### Work to complete
Your answer must be only the lines below from the one containing "text: Warm Friction" through the one containing "text: Single ->", copied exactly, with the pictures left out.

### Data for analysis
***
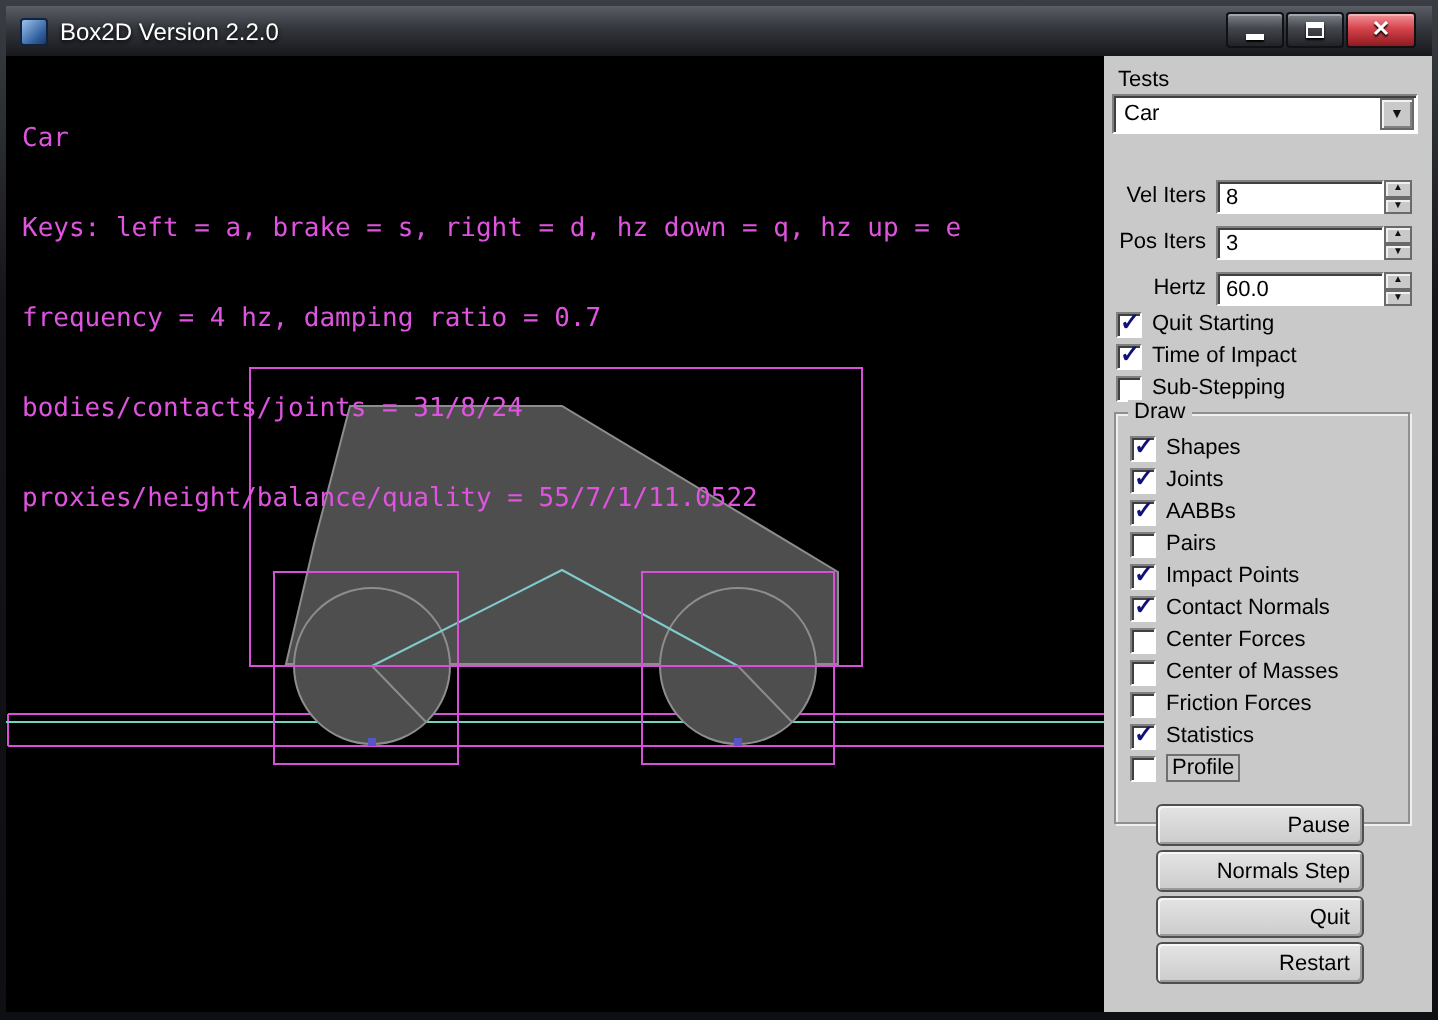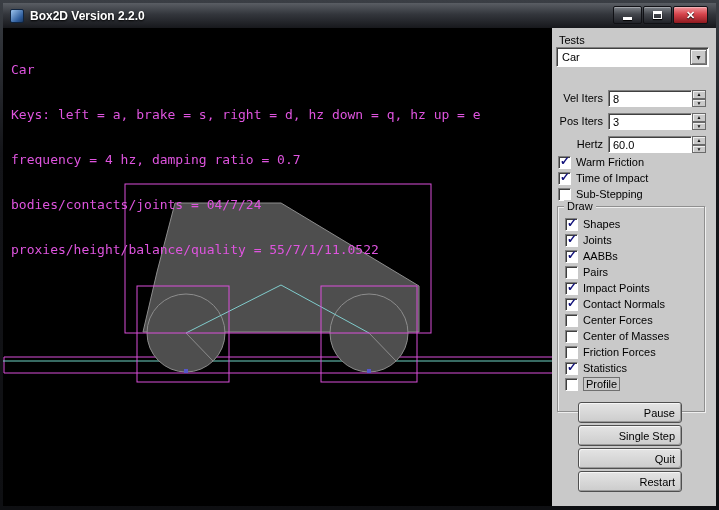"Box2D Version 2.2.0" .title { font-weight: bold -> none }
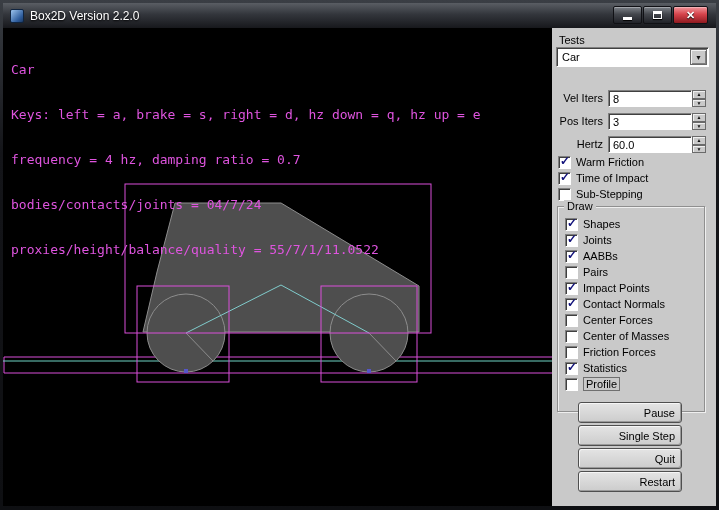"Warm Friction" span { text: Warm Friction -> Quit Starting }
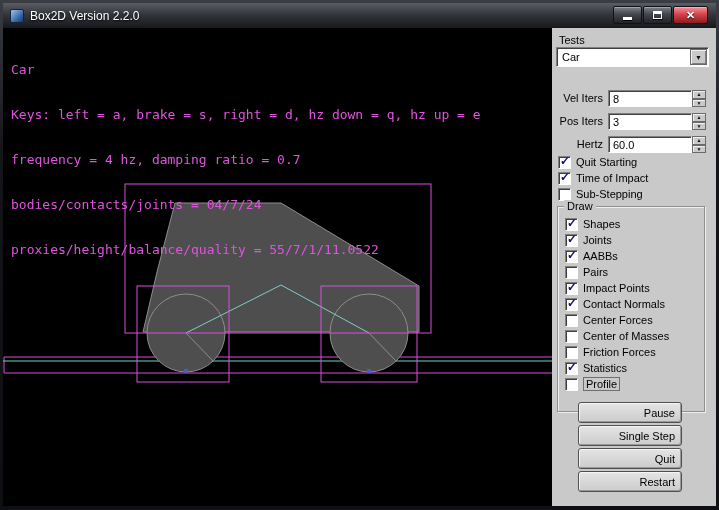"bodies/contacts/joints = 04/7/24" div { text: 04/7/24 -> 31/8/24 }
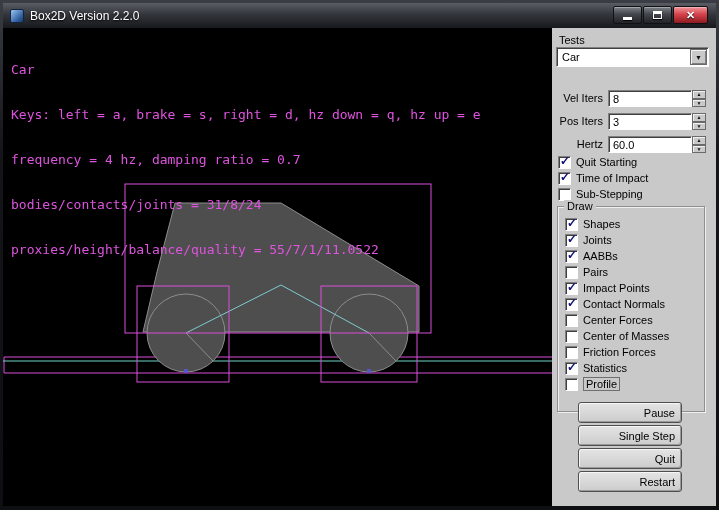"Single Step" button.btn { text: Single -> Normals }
***
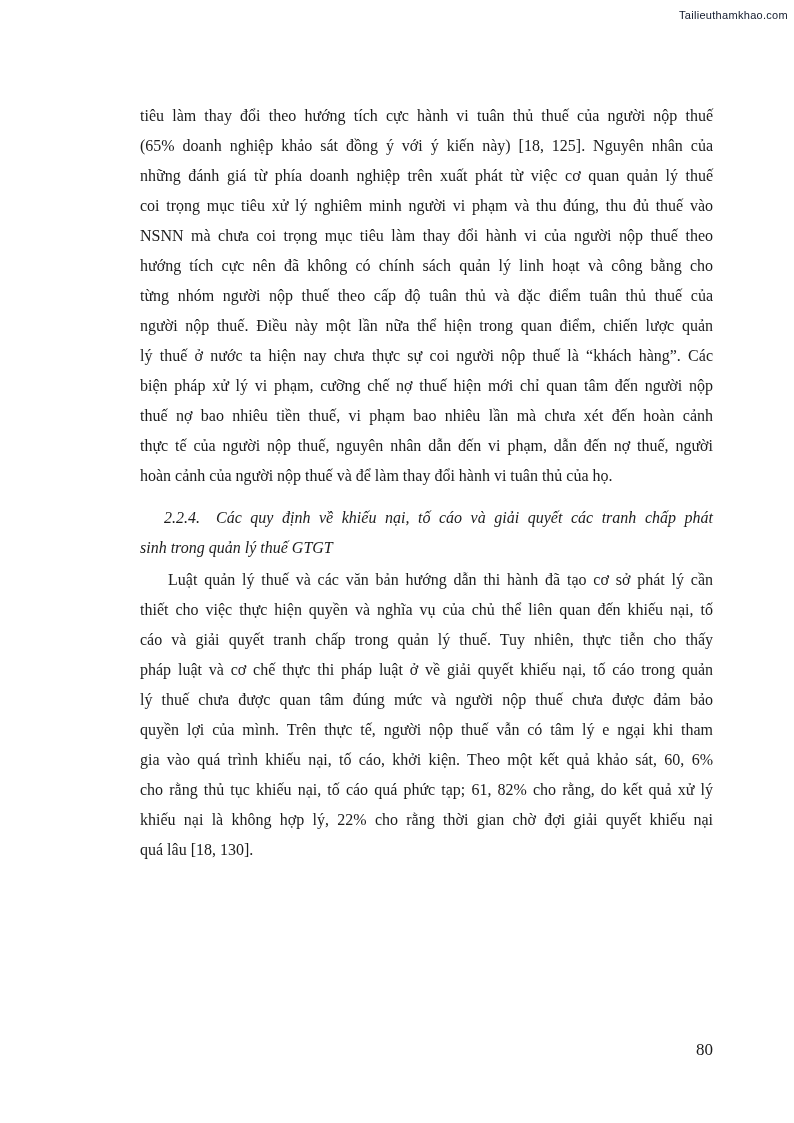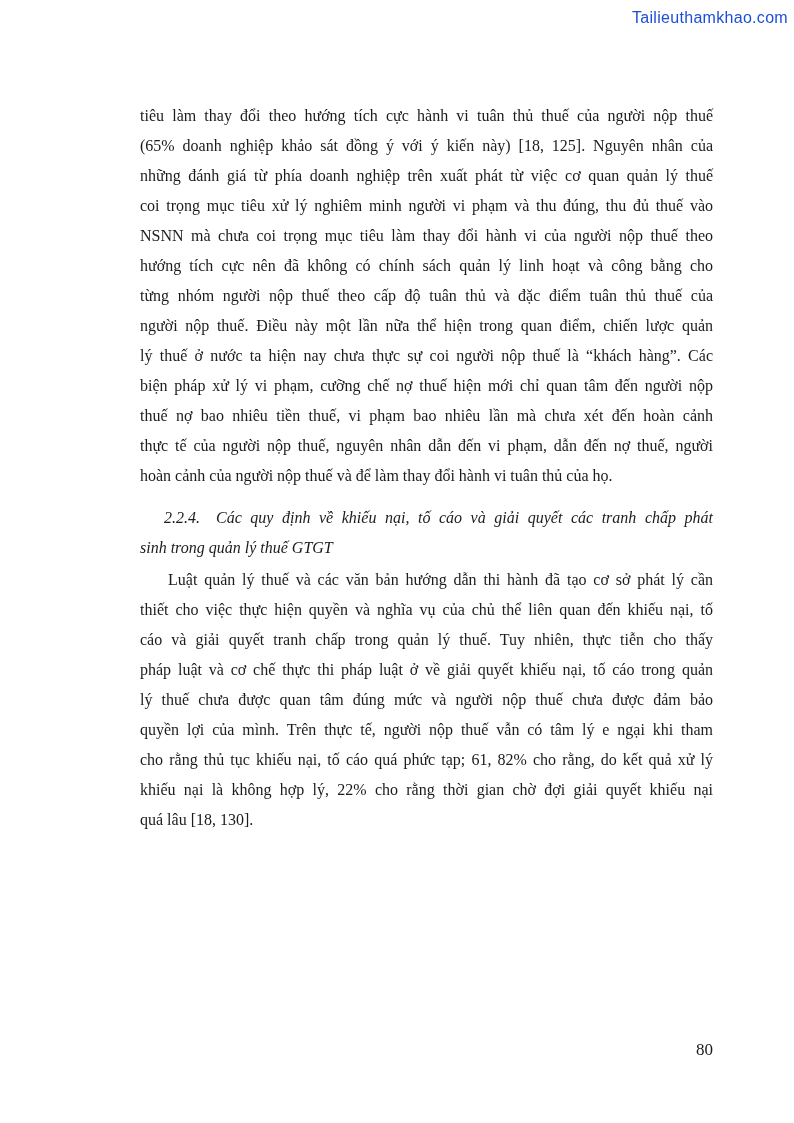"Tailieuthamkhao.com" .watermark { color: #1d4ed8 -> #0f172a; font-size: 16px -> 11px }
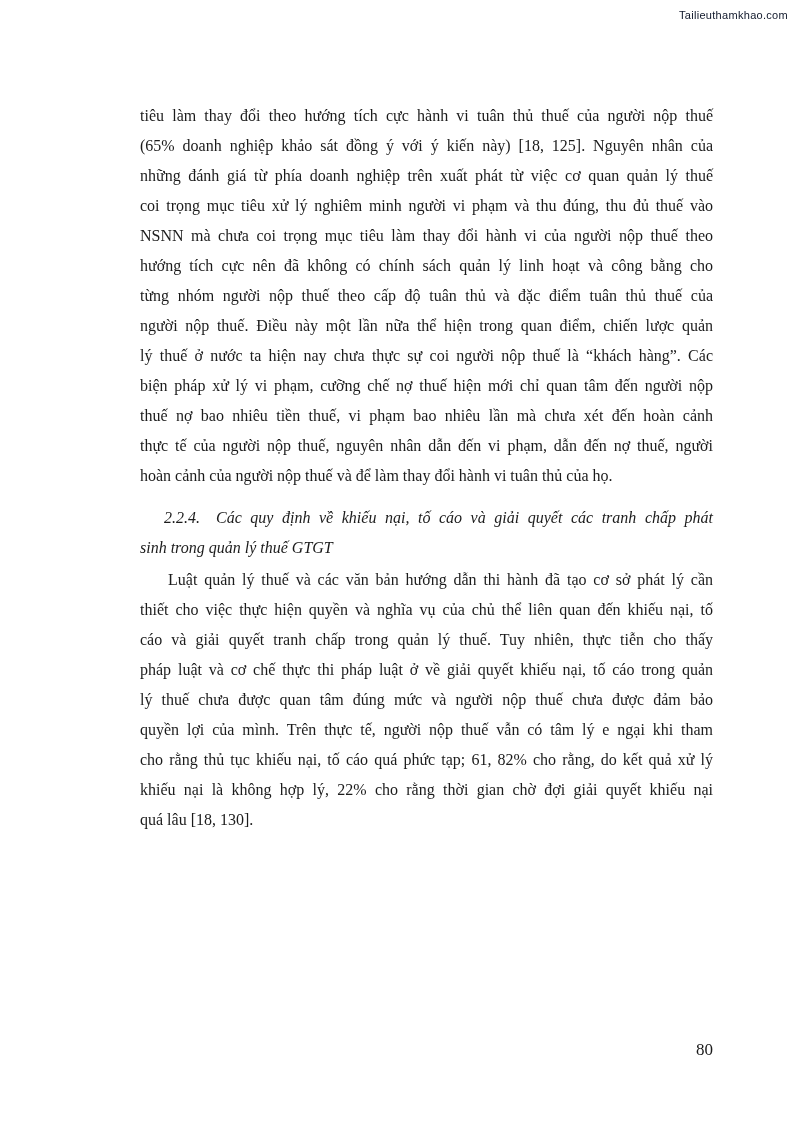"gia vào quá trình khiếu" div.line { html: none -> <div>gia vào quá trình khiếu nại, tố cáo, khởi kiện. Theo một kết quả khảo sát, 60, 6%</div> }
***
### Solution to the exercise
"Warm Friction" span { text: Warm Friction -> Quit Starting }
"bodies/contacts/joints = 04/7/24" div { text: 04/7/24 -> 31/8/24 }
"Single Step" button.btn { text: Single -> Normals }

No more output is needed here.